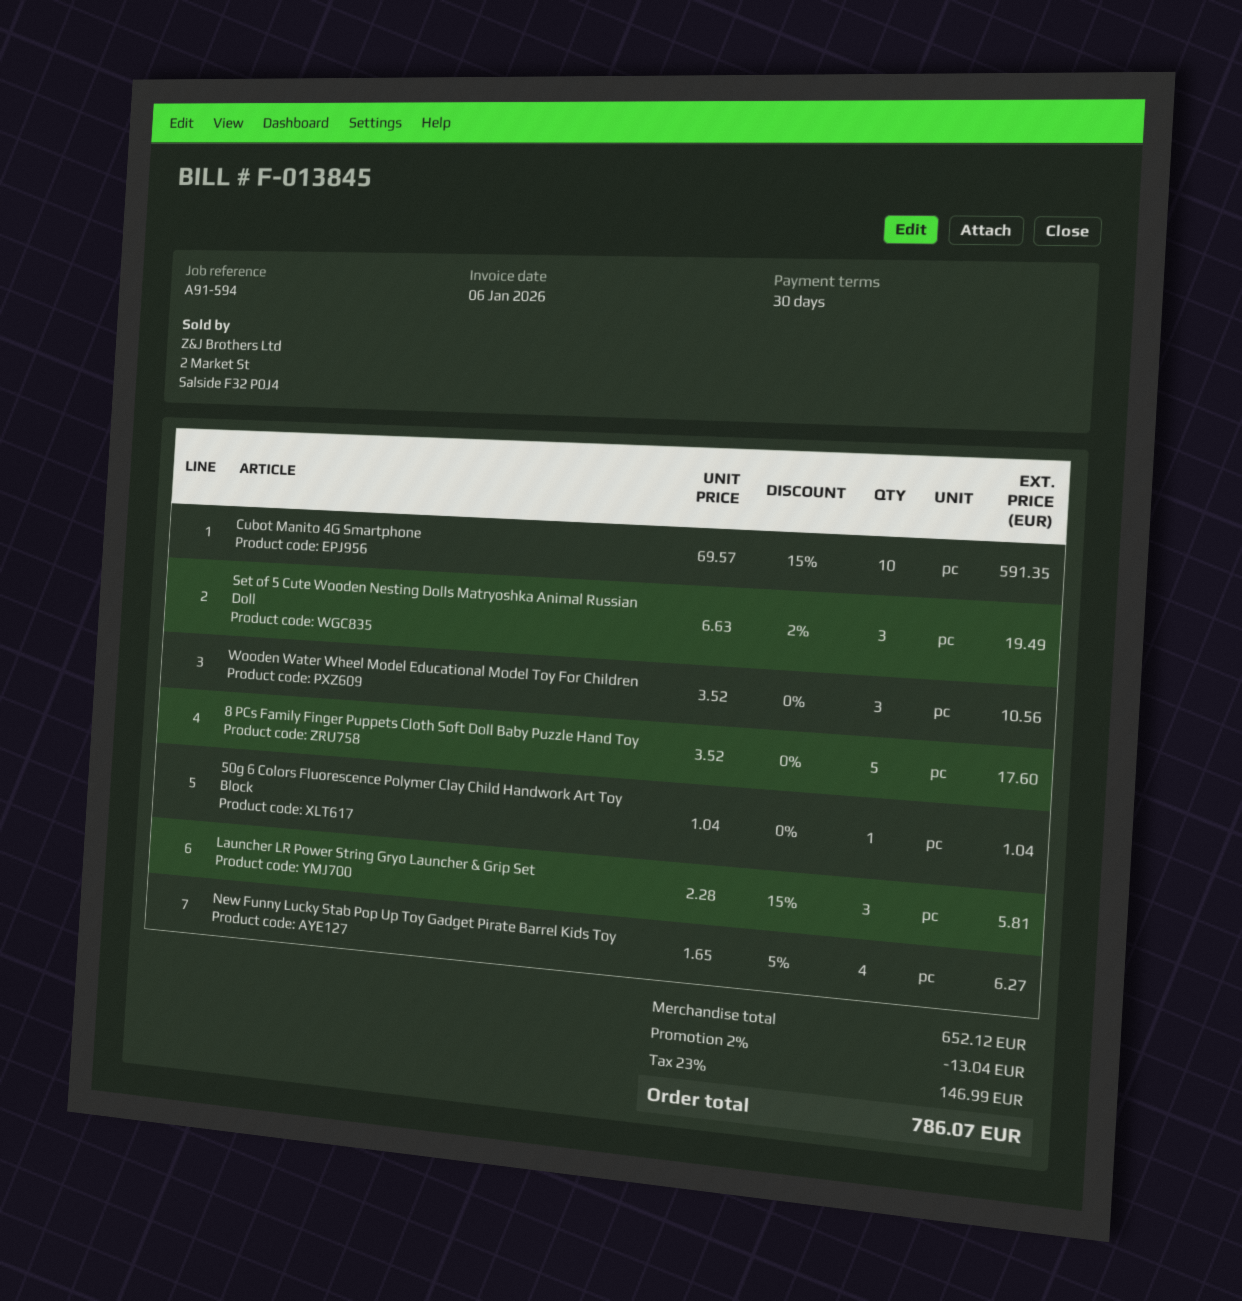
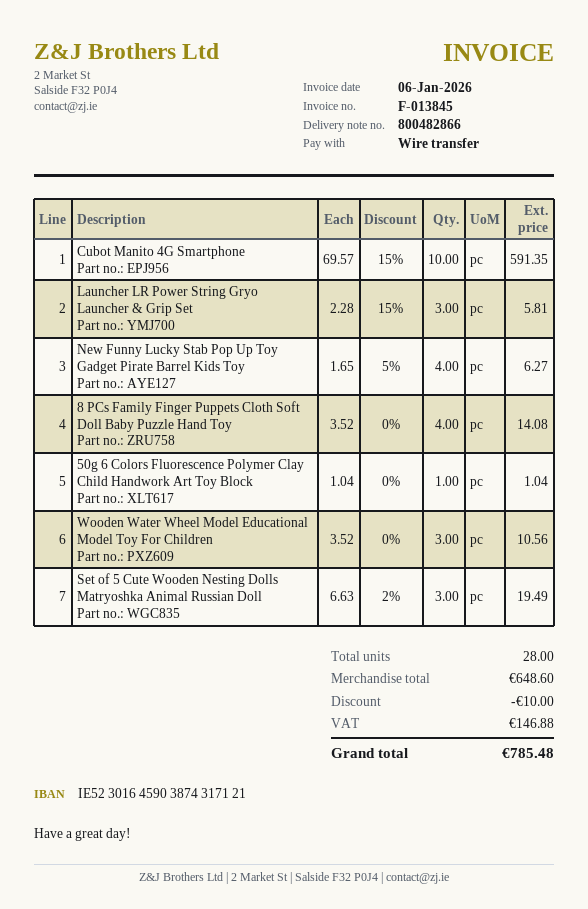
8 PCs Family Finger Puppets Cloth Soft Doll Baby Puzzle Hand Toy: 5 x 3.52 = 17.60 -> 4 x 3.52 = 14.08
subtotal: 652.12 -> 648.60
discount: 13.04 -> 10.00
tax: 146.99 -> 146.88
total: 786.07 -> 785.48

■ ■ ■ ■

PROBLEM. Print each record exactly as it stands, omitting the pictures.

YOUR SOLUTION.
8 PCs Family Finger Puppets Cloth Soft Doll Baby Puzzle Hand Toy: 5 x 3.52 = 17.60 -> 4 x 3.52 = 14.08
subtotal: 652.12 -> 648.60
discount: 13.04 -> 10.00
tax: 146.99 -> 146.88
total: 786.07 -> 785.48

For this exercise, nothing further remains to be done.